Изменить размер шрифта - +
Курить невозможно; прием пищи приводит к рвоте; необходимость снижения веса грузов до скудного минимума исключает ввоз всякой литературы, не считая этикеток на жестянках с едой: всюду валяются банки от сардин, сгущенного молока и патоки; за исключением тех кратчайших мгновений, когда вы, против обыкновения, получаете эстетическое наслаждение, вам не на чем остановить взгляд, кроме как на унылой куче хлама в палатке да на мерзкой небритой физиономии вашего соседа — к счастью, шум ветра обычно заглушает его хриплое дыхание; наихудшим из всего этого является ощущение полной беспомощности и неспособности справиться с какой-либо нештатной ситуацией, которая может возникнуть в любой момент. Я пробовал утешать себя мыслью о том, что год назад я бы трепетал от одной идеи принять участие в нашем нынешнем приключении — тогда это казалось несбыточной мечтой; но высота производит такой же эффект на мозг, как и на тело: рассудок замутняется, теряет восприимчивость, и остается одно желание — покончить с этим мерзким делом и спуститься в более теплые края.

Перед самым рассветом во вторник 16 апреля, после двухдневного отдыха в базовом лагере, мы двинулись вверх по ледопаду, чтобы начать нашу вторую акклиматизационную вылазку. Напряженно прокладывая себе путь в этом грозно застывшем хаосе, я обратил внимание, что мое дыхание уже не было таким тяжелым, как во время нашего первого путешествия вверх по леднику; мой организм начал адаптироваться к высоте. Однако страх быть раздавленным падающим сераком оставался по меньшей мере таким же, как раньше.

Я надеялся, что гигантская, нависающая под углом башня на высоте 5790 метров, окрещенная каким-то шутником из команды Фишера «Мышеловкой», к этому времени свалилась, но она по-прежнему таила в себе угрозу. Снова я надрывал свою сердечно-сосудистую систему, торопливо поднимаясь на эту махину, и снова повалился на колени, когда добрался до верхушки серака, хватая ртом воздух и дрожа от избытка адреналина разлившегося по моим жилам.

Если во время нашей первой акклиматизационной вылазки мы пробыли в первом лагере меньше часа и сразу вернулись в базовый лагерь, то на этот раз Роб запланировал две ночевки в первом лагере — во вторник и среду — и три во втором, после чего нам предстояло начать движение вниз.
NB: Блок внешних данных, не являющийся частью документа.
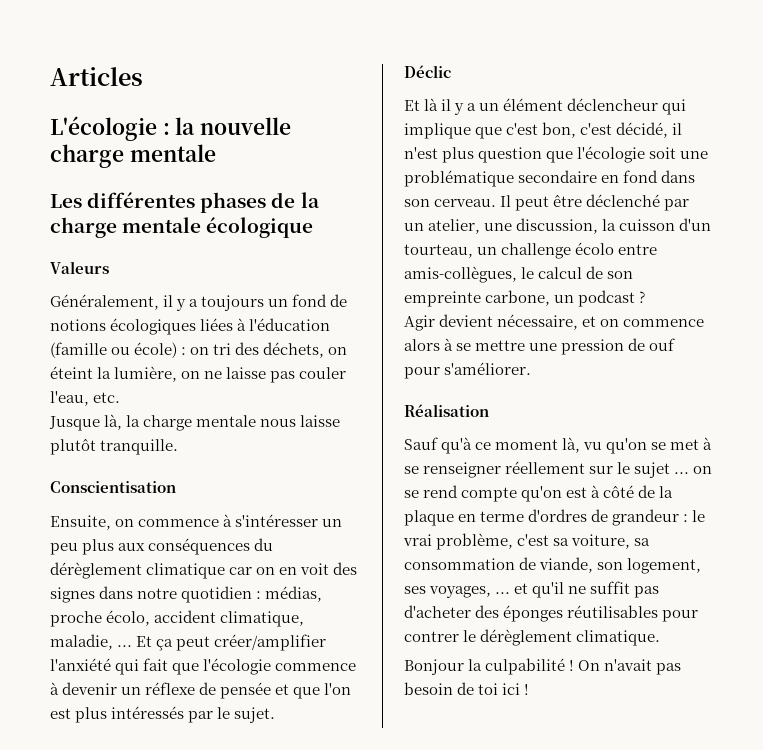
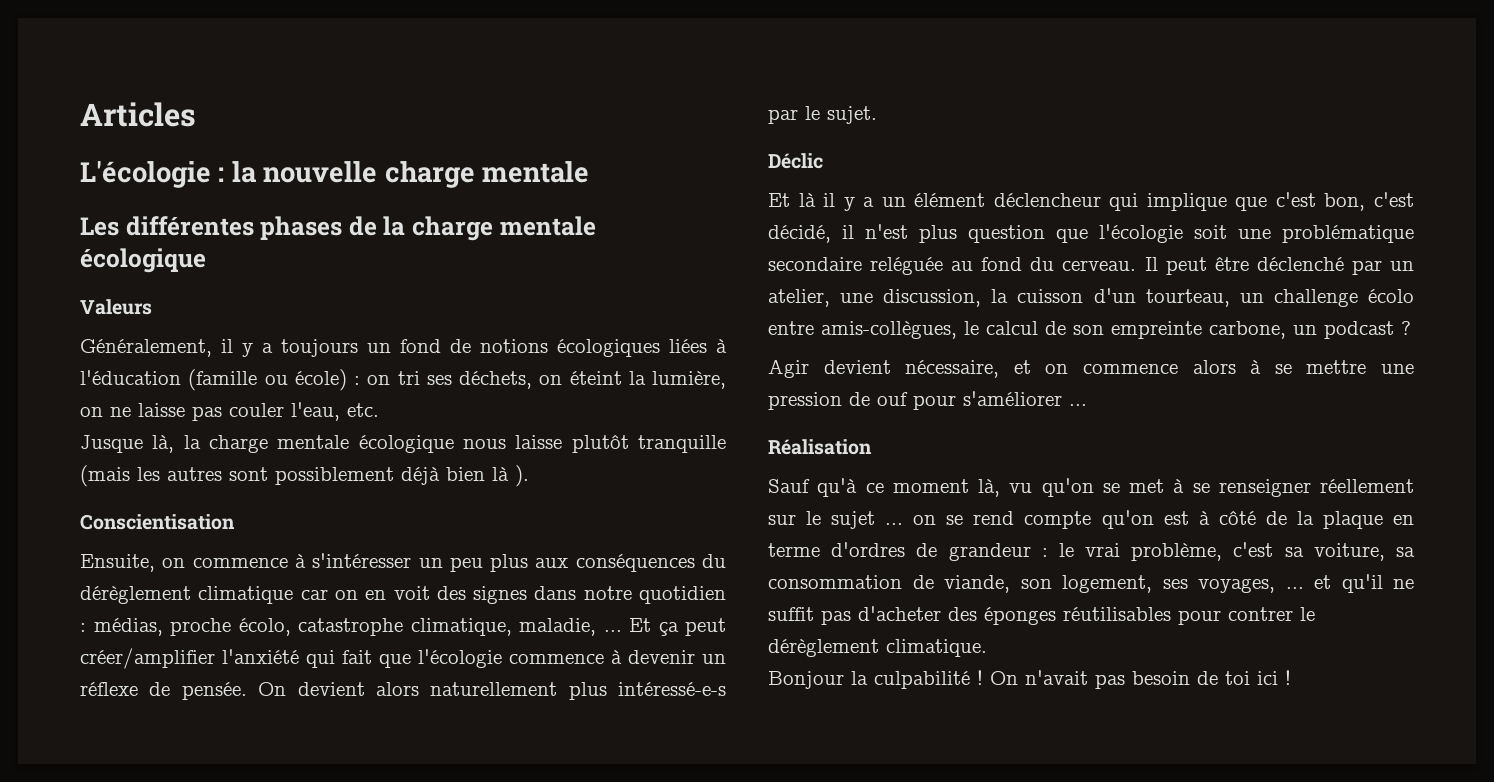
- Généralement, il y a toujours un fond de notions écologiques liées à l'éducation (famille ou école) : on tri des déchets, on éteint la lumière, on ne laisse pas couler l'eau, etc.
+ Généralement, il y a toujours un fond de notions écologiques liées à l'éducation (famille ou école) : on tri ses déchets, on éteint la lumière, on ne laisse pas couler l'eau, etc.
- Jusque là, la charge mentale nous laisse plutôt tranquille.
+ Jusque là, la charge mentale écologique nous laisse plutôt tranquille (mais les autres sont possiblement déjà bien là ).
- Ensuite, on commence à s'intéresser un peu plus aux conséquences du dérèglement climatique car on en voit des signes dans notre quotidien : médias, proche écolo, accident climatique, maladie, ...
+ Ensuite, on commence à s'intéresser un peu plus aux conséquences du dérèglement climatique car on en voit des signes dans notre quotidien : médias, proche écolo, catastrophe climatique, maladie, ...
- Et ça peut créer/amplifier l'anxiété qui fait que l'écologie commence à devenir un réflexe de pensée et que l'on est plus intéressés par le sujet.
+ Et ça peut créer/amplifier l'anxiété qui fait que l'écologie commence à devenir un réflexe de pensée. On devient alors naturellement plus intéressé-e-s par le sujet.
- Et là il y a un élément déclencheur qui implique que c'est bon, c'est décidé, il n'est plus question que l'écologie soit une problématique secondaire en fond dans son cerveau.
+ Et là il y a un élément déclencheur qui implique que c'est bon, c'est décidé, il n'est plus question que l'écologie soit une problématique secondaire reléguée au fond du cerveau.
- Agir devient nécessaire, et on commence alors à se mettre une pression de ouf pour s'améliorer.
+ Agir devient nécessaire, et on commence alors à se mettre une pression de ouf pour s'améliorer ...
В 9:00 утра, когда я добрался до месторасположения первого лагеря, Энг Дордж, наш сирдар среди шерпов-альпинистов, расчищал площадку под палатки на жестком снежном склоне.

В свои двадцать девять лет он был стройным мужчиной с изящными чертами лица, робким, угрюмым характером и с поражающей физической силой. В ожидании прибытия товарищей по команде я подобрал свободную лопату и начал копать, помогая ему. Через минуту я выбился из сил и сел передохнуть, вызвав тем самым смех шерпа. «Тебе нехорошо, Джон? — насмехался он. — Это только первый лагерь, шесть тысяч метров. Воздух здесь еще очень плотный».

Энг Дордж был выходцем из Пангбоче, представлявшем собой нагромождение каменных домов и террас с картофельными полями, лепившимися на прочном склоне горы на высоте 3960 метров. Его отец был уважаемым шерпом-альпинистом, который с малых лет обучал сына основам альпинизма, так что мальчик приобрел ценную квалификацию. Когда Энг Дордж был подростком, его отец ослеп от катаракты, и Энг Дордж ушел из школы, чтобы зарабатывать деньги для своей семьи.

В 1984 году, работая помощником повара в группе западных туристов, он привлек внимание канадской пары, Марион Бойд и Грэма Нельсона. Впоследствии Бойд рассказывала: «Я скучала по своим детям, и по мере того, как узнавала Энга Дорджа, он начинал все больше напоминать мне моего старшего сына. Энг Дордж был сообразительным, любознательным и чрезвычайно добросовестным. Он тащил тяжелый груз, и каждый день на большой высоте у него начиналось носовое кровотечение. Он меня заинтересовал».

С одобрения матери Энга Дорджа Бойд и Нельсон начали помогать юному шерпу деньгами, так что он смог вернуться в школу.